La réponse des professionnels du transport maritime et des pouvoirs publics s’est mise en place progressivement et, comme toujours, en réaction à la prolifération des attaques. Ainsi au niveau international, la résolution MSC 428(98) de l’OMI de 2017 entrée en vigueur en 2021 demande à ce que les armateurs (navires > 500 t) intègrent la cybersécurité dans leurs Safety Management Systems. Dans les ports français, la réglementation liée aux secteurs d’importance vitale complétée par la loi de programmation militaire et ses décrets d’application sectoriels, responsabilisent les opérateurs désignés afin qu’ils sécurisent leurs systèmes les plus sensibles. À cet égard, il convient de souligner le rôle prépondérant de l’ANSSI (Autorité Nationale de la sécurité des Systèmes d’Information) qui apporte une expertise scientifique et technique à l’état de l’art. Elle est l’organisme référent pour la définition des normes de sécurité pertinentes pour assurer la protection des données et des systèmes. Elle assure, en outre, une fonction de sensibilisation auprès des acteurs clés du secteur maritime.
Dans l’ensemble, la réponse des professionnels du secteur maritime est encore trop souvent en réaction à un problème de sécurité rencontré et se limite généralement en une approche de conformité, c’est-à-dire, basée sur la mise en œuvre des bonnes pratiques édictées par les professionnels de la cybersécurité et la mise en œuvre d’obligations réglementaires nationales ou sectorielles.
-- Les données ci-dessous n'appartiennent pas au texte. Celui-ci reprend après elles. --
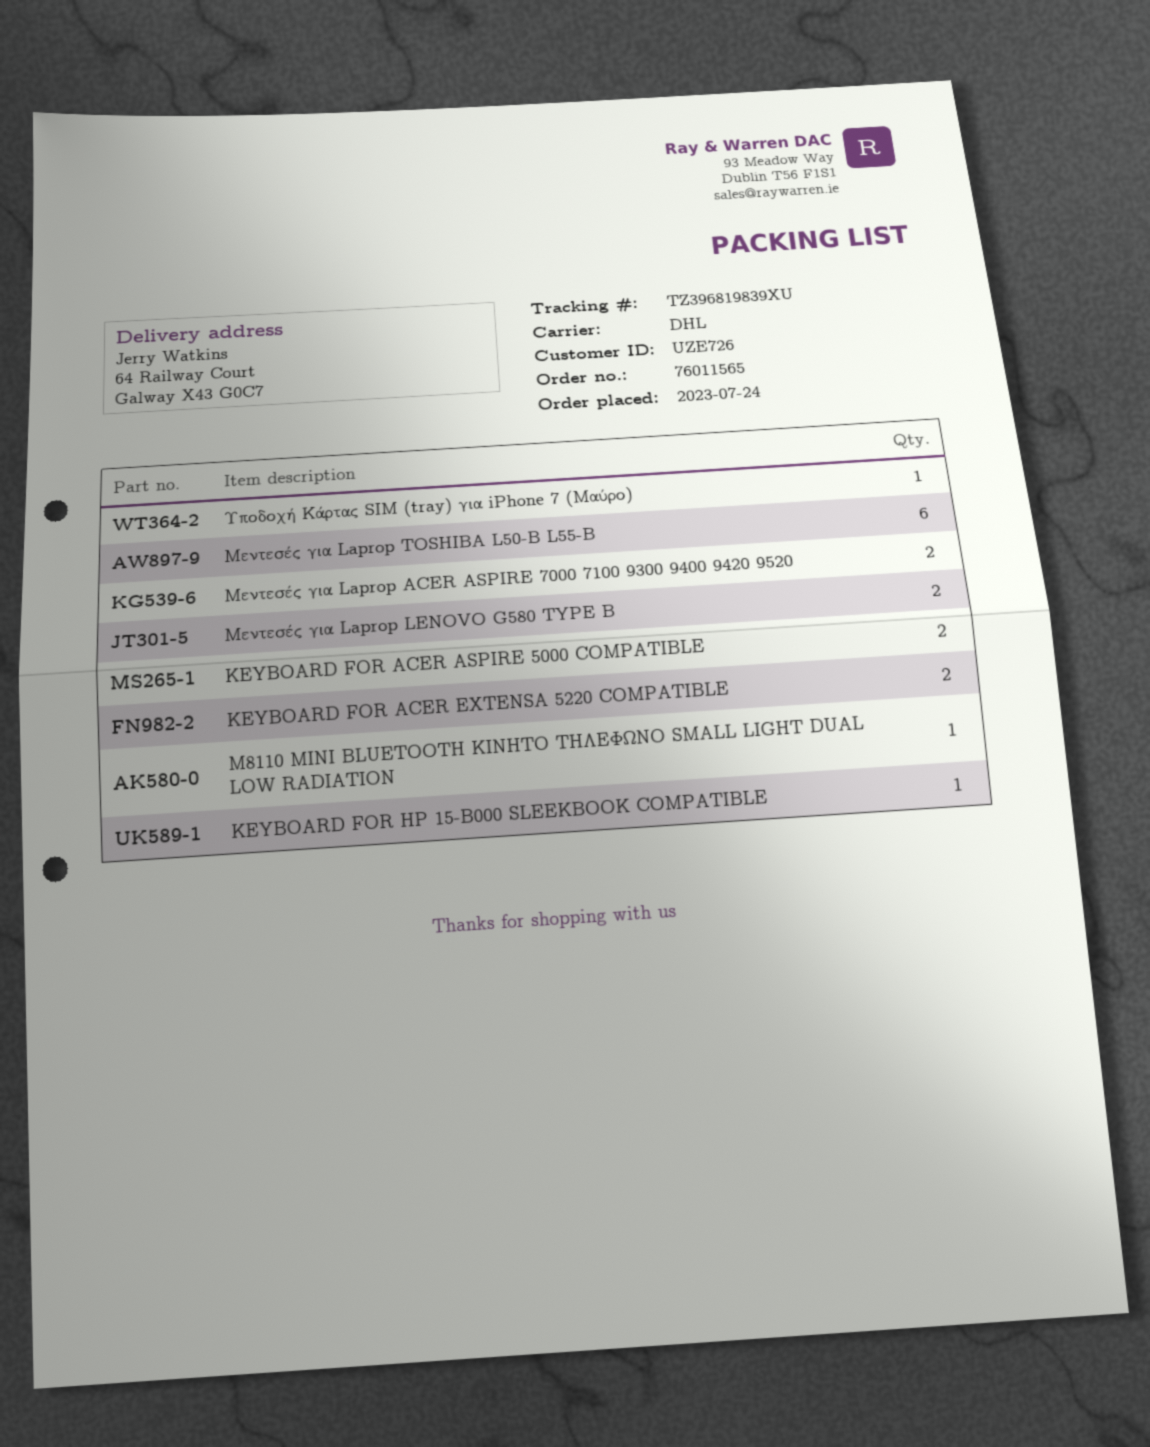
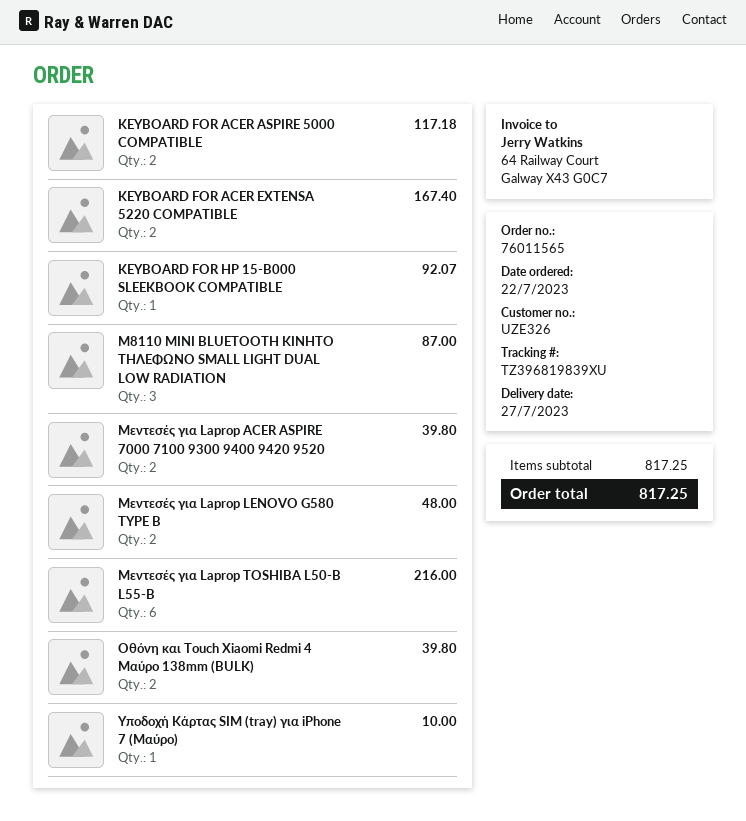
order date: 2023-07-24 -> 2023-07-22
customer number: UZE726 -> UZE326
M8110 MINI BLUETOOTH ΚΙΝΗΤΟ ΤΗΛΕΦΩΝΟ SMALL LIGHT DUAL LOW RADIATION: 1 -> 3
Οθόνη και Touch Xiaomi Redmi 4 Μαύρο 138mm (BULK): none -> 2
Ce socle de sécurité est certes capable de prémunir les organisations contre les risques d’attaques de spectre large et/ou élaboré, mais ne constitue pas des barrières efficaces pour lutter contre les attaques de niveau avancé. Celles-ci sont de hautes technicités, ce qui leur permet de pénétrer furtivement les systèmes d'information d'acteurs évolués et persistantes, c’est-à-dire qu’elles sont capables de se maintenir pour de longues périodes dans ces systèmes et d'y agir ou d'en extraire des informations sans se faire repérer.
L’interconnexion croissante de l’IT (Information Technology) dans l’OT (Operational Technology) favorise ce type de scénario.
En effet, dans les ports, les systèmes de type OT sont nombreux : grues type RTG et STS, système de contrôle du navire, gestion du transit des marchandises, systèmes de sûreté et de sécurité. Dans les faits, la difficulté est que ces systèmes OT ne font pas l’objet d’une cybersurveillance systématique et à niveau : les actions malveillantes y sont donc beaucoup plus longues à détecter. Pour lutter contre ce type de menace, l’approche par scénario doit venir compléter la démarche de conformité. Elle nécessite d’identifier les sources de risques et les objectifs ciblés par ces dernières, de cartographier les parties prenantes critiques de l’écosystème et de décliner des chemins d’attaque possibles. Dès lors, la définition de contre-mesures pertinentes basées sur une stratégie de défense en profondeur pourra être mise en œuvre dans le cadre du pilotage d’un système de management de la sécurité régulièrement évalué.
La cybersécurité n’est pas que technique, elle est aussi question d’organisation, de formation et d’entrainement. Elle commence par la protection physique des installations et en conséquence entretient des liens étroits avec l’ISPS pour le secteur maritime. Il conviendrait de sortir d’une vision en silo et d’ouvrir le champ d’études à une véritable pluridisciplinarité (sociologie des organisations, criminologie, etc.) afin de disposer d’une vision globale des risques. Enfin l’humain, comme dans les autres domaines de lutte contre la malveillance, est un élément central de l’efficience du système.